You never know what stories you'll find behind some of the many classic and vintage trucks out there. Fleet Owner stumbled across a truck that may have fueled planes at Chicago's O'Hare Airport back when the Allies were fighting World War II and a 1940s Dodge that perhaps delivered milk, logs and other goods decades ago in Wisconsin.
Much as the focus was on the latest capabilities of the 2016 Ram Trucks lineup at the Heavy Hauler demo event Tuesday, some much older timers that made an appearance got lots of attention as well. A group of five vintage Dodge trucks, most dating back to the WWII era or earlier, was at Fiat Chrysler Automobiles' Chelsea Proving Grounds for the event.

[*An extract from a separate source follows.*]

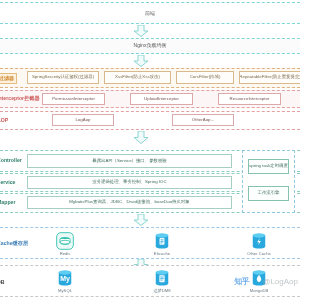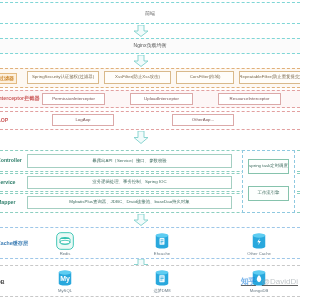"知乎" .watermark { gap: 6px -> 13px; text-decoration: underline -> none }
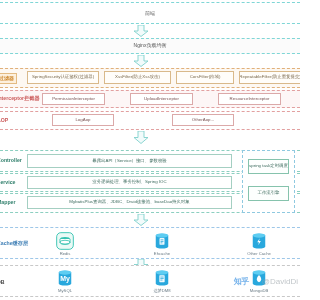"@DavidDi" span.wm-text { text: @DavidDi -> @LogAop }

That included a 1938 Dodge Airflow tanker, which restoration specialist Dean Reifsnider tells Fleet Owner may be the last actually running example of its kind in the country. It was purchased in very rough shape years ago from an owner in South Carolina, he says. A press release from 2001 when the Walter P. Chrysler Museum unveiled the restored truck stated it was one of only 12 remaining in the world.
"You'll see a lot of models of this truck if you're in a truck stop or a fuel station," however, Reifsnider points out, a testament to the truck's classic lines and design. He also notes the possible history of the truck being used at O'Hare, "but we're not 100% certain of that." Check through our gallery photos for a look in and around the tanker's features and equipment as well as the other classic and antique trucks at the event.
Though the Airflow was gazes-only, reporters got in and drove the other vintage Dodge hardware: A 1940 half-ton pickup, a 1941 Command Car WC-6 half-ton 4x4 military truck and a sleek 1964 D100 pickup. A 1947 2 1/2-ton heavy truck may have once hauled goods for an old-time trucking entrepreneur — the name painted on its side is John Maldonis, and it shows an address of Dorchester, WI.
Some online digging turned up this obituary of John Charles Maldonis, born in 1918 and died in 2004 at age 85. According to the obit, John — who "enjoyed woodworking and was a hardworking man who loved his family" — "also owned and operated his own trucking business, hauling milk, gravel, logs and pulpwood."